▸ Task to complete:
Nothing in the records below should be altered when they are retyped.

☆ ☆ ☆ ☆

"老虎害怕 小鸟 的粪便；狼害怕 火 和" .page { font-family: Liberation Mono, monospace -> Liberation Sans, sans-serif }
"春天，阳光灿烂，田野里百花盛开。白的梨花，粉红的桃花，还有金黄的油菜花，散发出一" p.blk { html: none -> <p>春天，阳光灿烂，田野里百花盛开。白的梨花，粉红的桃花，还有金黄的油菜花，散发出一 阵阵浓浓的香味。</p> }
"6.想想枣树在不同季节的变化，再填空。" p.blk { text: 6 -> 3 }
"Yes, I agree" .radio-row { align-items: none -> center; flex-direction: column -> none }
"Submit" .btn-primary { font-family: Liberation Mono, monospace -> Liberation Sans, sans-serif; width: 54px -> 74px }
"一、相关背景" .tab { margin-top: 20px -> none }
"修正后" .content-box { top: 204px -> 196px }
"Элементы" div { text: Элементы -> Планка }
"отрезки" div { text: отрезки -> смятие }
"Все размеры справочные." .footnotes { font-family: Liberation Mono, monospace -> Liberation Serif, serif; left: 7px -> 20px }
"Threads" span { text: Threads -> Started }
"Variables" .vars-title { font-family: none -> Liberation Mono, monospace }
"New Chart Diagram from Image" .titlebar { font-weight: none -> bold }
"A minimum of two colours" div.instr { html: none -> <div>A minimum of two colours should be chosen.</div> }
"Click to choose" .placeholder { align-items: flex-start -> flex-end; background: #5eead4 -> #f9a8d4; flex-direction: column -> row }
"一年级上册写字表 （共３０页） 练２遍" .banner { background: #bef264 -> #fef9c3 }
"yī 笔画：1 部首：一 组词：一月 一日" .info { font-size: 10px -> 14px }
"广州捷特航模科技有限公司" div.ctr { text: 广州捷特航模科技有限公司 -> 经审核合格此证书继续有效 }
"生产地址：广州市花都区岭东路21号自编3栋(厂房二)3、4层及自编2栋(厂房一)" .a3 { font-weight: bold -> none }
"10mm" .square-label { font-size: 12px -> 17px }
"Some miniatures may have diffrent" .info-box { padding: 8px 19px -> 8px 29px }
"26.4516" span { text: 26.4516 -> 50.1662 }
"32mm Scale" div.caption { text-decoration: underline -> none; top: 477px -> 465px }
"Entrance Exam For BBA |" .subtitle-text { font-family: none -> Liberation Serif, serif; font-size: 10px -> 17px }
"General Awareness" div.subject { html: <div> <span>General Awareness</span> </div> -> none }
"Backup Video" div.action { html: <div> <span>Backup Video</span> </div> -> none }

☆ ☆ ☆ ☆

▸ Task result:
"老虎害怕 小鸟 的粪便；狼害怕 火 和" .page { font-family: Liberation Mono, monospace -> Liberation Sans, sans-serif }
"春天，阳光灿烂，田野里百花盛开。白的梨花，粉红的桃花，还有金黄的油菜花，散发出一" p.blk { html: none -> <p>春天，阳光灿烂，田野里百花盛开。白的梨花，粉红的桃花，还有金黄的油菜花，散发出一 阵阵浓浓的香味。</p> }
"6.想想枣树在不同季节的变化，再填空。" p.blk { text: 6 -> 3 }
"Yes, I agree" .radio-row { align-items: none -> center; flex-direction: column -> none }
"Submit" .btn-primary { font-family: Liberation Mono, monospace -> Liberation Sans, sans-serif; width: 54px -> 74px }
"一、相关背景" .tab { margin-top: 20px -> none }
"修正后" .content-box { top: 204px -> 196px }
"Элементы" div { text: Элементы -> Планка }
"отрезки" div { text: отрезки -> смятие }
"Все размеры справочные." .footnotes { font-family: Liberation Mono, monospace -> Liberation Serif, serif; left: 7px -> 20px }
"Threads" span { text: Threads -> Started }
"Variables" .vars-title { font-family: none -> Liberation Mono, monospace }
"New Chart Diagram from Image" .titlebar { font-weight: none -> bold }
"A minimum of two colours" div.instr { html: none -> <div>A minimum of two colours should be chosen.</div> }
"Click to choose" .placeholder { align-items: flex-start -> flex-end; background: #5eead4 -> #f9a8d4; flex-direction: column -> row }
"一年级上册写字表 （共３０页） 练２遍" .banner { background: #bef264 -> #fef9c3 }
"yī 笔画：1 部首：一 组词：一月 一日" .info { font-size: 10px -> 14px }
"广州捷特航模科技有限公司" div.ctr { text: 广州捷特航模科技有限公司 -> 经审核合格此证书继续有效 }
"生产地址：广州市花都区岭东路21号自编3栋(厂房二)3、4层及自编2栋(厂房一)" .a3 { font-weight: bold -> none }
"10mm" .square-label { font-size: 12px -> 17px }
"Some miniatures may have diffrent" .info-box { padding: 8px 19px -> 8px 29px }
"26.4516" span { text: 26.4516 -> 50.1662 }
"32mm Scale" div.caption { text-decoration: underline -> none; top: 477px -> 465px }
"Entrance Exam For BBA |" .subtitle-text { font-family: none -> Liberation Serif, serif; font-size: 10px -> 17px }
"General Awareness" div.subject { html: <div> <span>General Awareness</span> </div> -> none }
"Backup Video" div.action { html: <div> <span>Backup Video</span> </div> -> none }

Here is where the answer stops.